Data to examine:
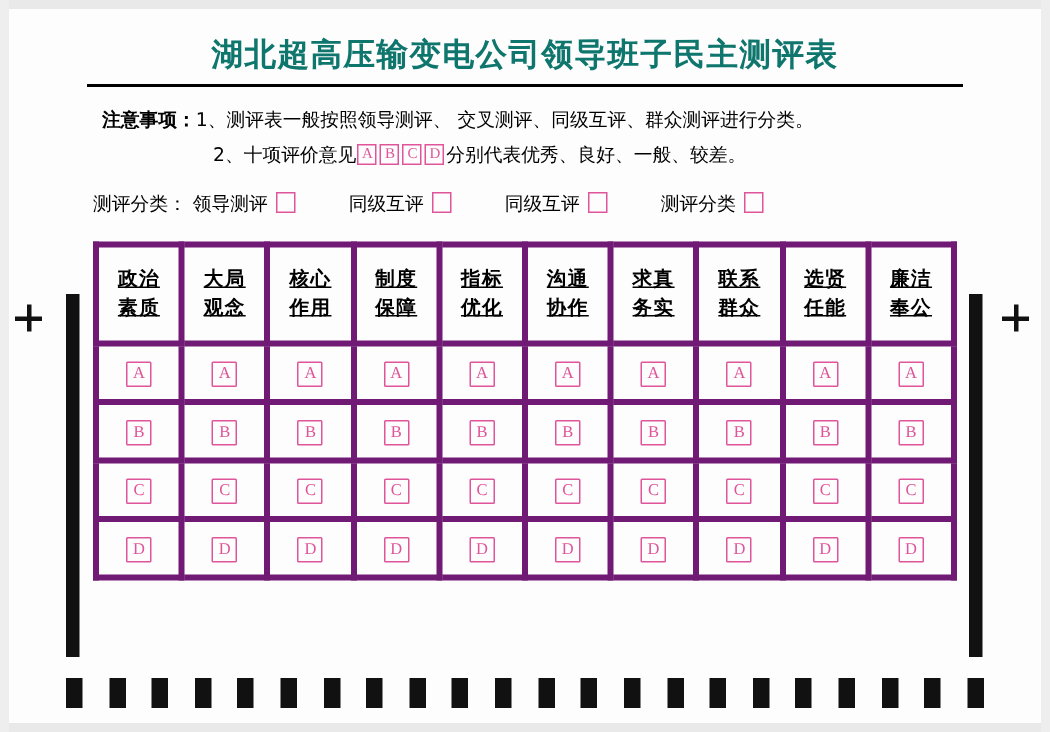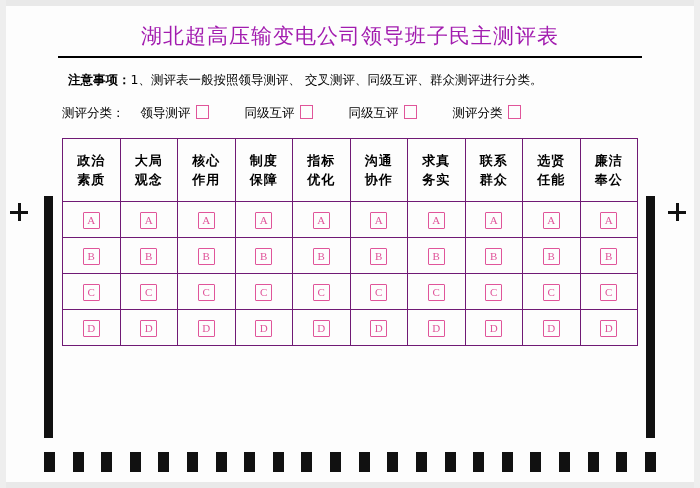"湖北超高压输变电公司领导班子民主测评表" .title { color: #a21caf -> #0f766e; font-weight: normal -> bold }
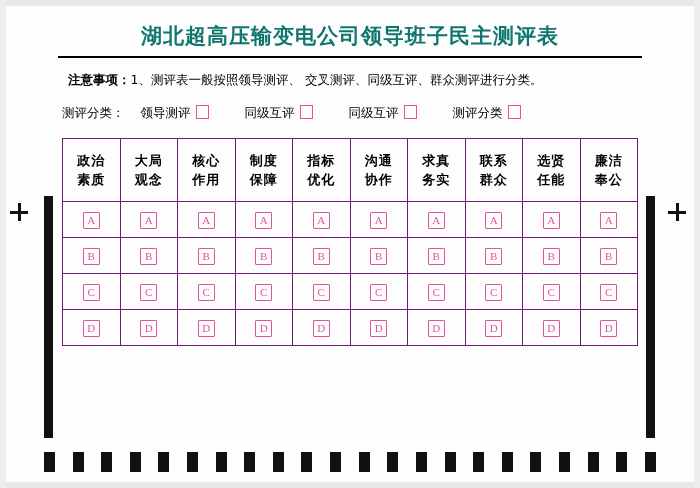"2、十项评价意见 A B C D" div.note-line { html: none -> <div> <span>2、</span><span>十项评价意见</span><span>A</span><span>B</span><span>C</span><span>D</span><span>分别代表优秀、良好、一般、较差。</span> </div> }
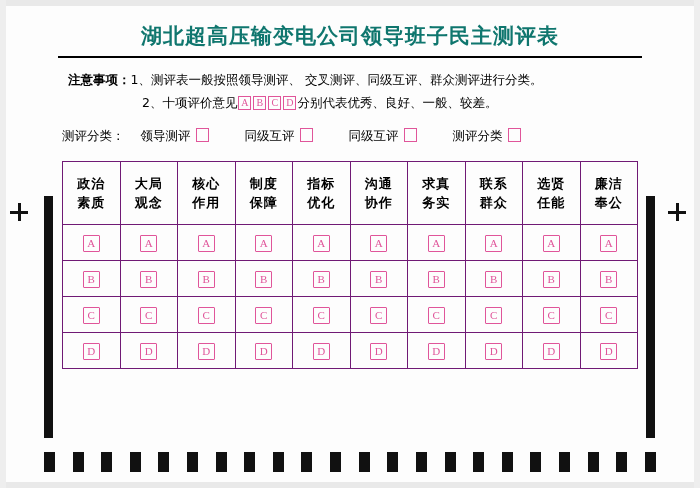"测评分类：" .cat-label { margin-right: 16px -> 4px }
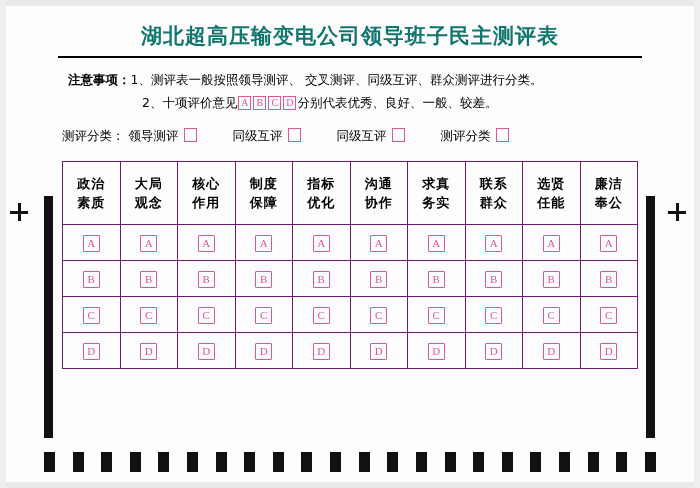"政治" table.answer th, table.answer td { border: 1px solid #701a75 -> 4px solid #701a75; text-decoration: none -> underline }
...
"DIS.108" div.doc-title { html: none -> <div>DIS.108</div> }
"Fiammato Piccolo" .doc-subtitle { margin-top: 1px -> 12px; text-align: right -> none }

Task objective:
Your answer should consist only of the lines above between the line holding "none -> <div>DIS.108</div>" and the line holding "margin-top: 1px ->", inclusive, each transcribed exactly.

Result:
"DIS.108" div.doc-title { html: none -> <div>DIS.108</div> }
"Fiammato Piccolo" .doc-subtitle { margin-top: 1px -> 12px; text-align: right -> none }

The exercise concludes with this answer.